Figure 3:. HdAd5 transduces inner hair cells, supporting cells and non-neuronal cells in the spiral ganglion when injected by scala media approach in adult CBA/CaJ mice.

A/B: organ of Corti whole mounts of apical and basal segments from adult CBA mice injected with HdAd5 under control of CMV promoter by scala media approach. C: organ of Corti whole mount of apical segment illustrating inner hair cell and supporting cell transduction. D: Mid-modiolar section of basal segment illustrating supporting cell transduction. E: Modiolar region from whole mount of basal segment illustrating non-neuronal transduction in the spiral ganglion. BM: Basilar membrane region. SM: Scala Media. ST: Scala tympani OHC: outer hair cells. IHC: inner hair cells. PC: Pillar cells. DC: Deiter cells.
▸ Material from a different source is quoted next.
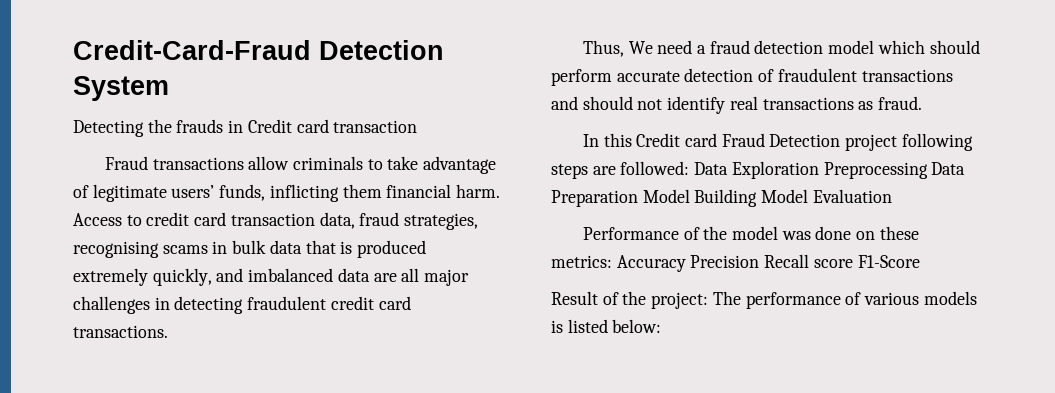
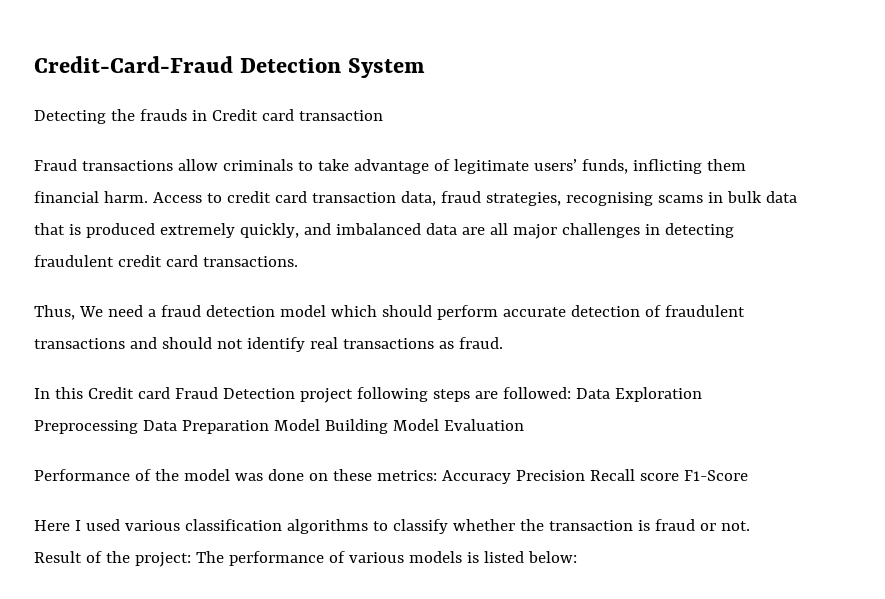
+ Here I used various classification algorithms to classify whether the transaction is fraud or not.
Figure 4:. HdAd5 predominantly transduces cells lining the scala tympani and in the modiolar region when injected by RW approach in neonatal C57/Bl6 mice.

A/B: organ of Corti whole mounts of apical and basal segments from neonatal mice injected with HdAd5 under control of CAG promoter C/D: Apical and basal segments of organ of Corti whole mount illustrating basement membrane region transduction. E/F: Apical and basal segments of organ of Corti whole mount illustrating modiolar region transduction. G/H: Comparison of transduction efficiency achieved by HdAd5 under control of CAG in adult vs. neonatal mice. BM: Basement membrane.

Figure 5:. Human CD46 is expressed on multiple cell types in the inner ear of CD46 tg mice.

No expression is seen in wild-type controls. A: organ of Corti whole mount illustrating human CD46 expression CD46 Tg mice. CD46 is expressed in green and is seen on the surgace of inner and outer hair cells as well as supporting cells. B: CD46 staingin of wild-type CBA/CaJ mouse organ of corti reveals no expression of CD46. IHC: inner hair cells. OHC: Outer hair cells.

Figure 6:. HdAd5/35 transduces cells lining the scala tympani and in the modiolar region when injected by RW+CF approach with higher efficiency in adult CD46

Tg mice. A-D: organ of Corti whole mounts of apical and basal segments from CD46 Tg mouse injected with HdAd5/35 under control of CAG promoter (1.21 ×10⁹ viral particles/animal). E/F: organ of Corti whole mounts of apical and basal segments from CBA/CaJ mouse injected with HdAd5/35 under control of CAG promoter (1.21 ×10⁹ viral particles/animal). E: Apical segment of organ of Corti whole mount illustrating basement membrane region transduction. G/H: Comparison of transduction efficiency achieved by HdAd5/35 under control of CAG in CD46 Tg vs. CBA/CaJ mice.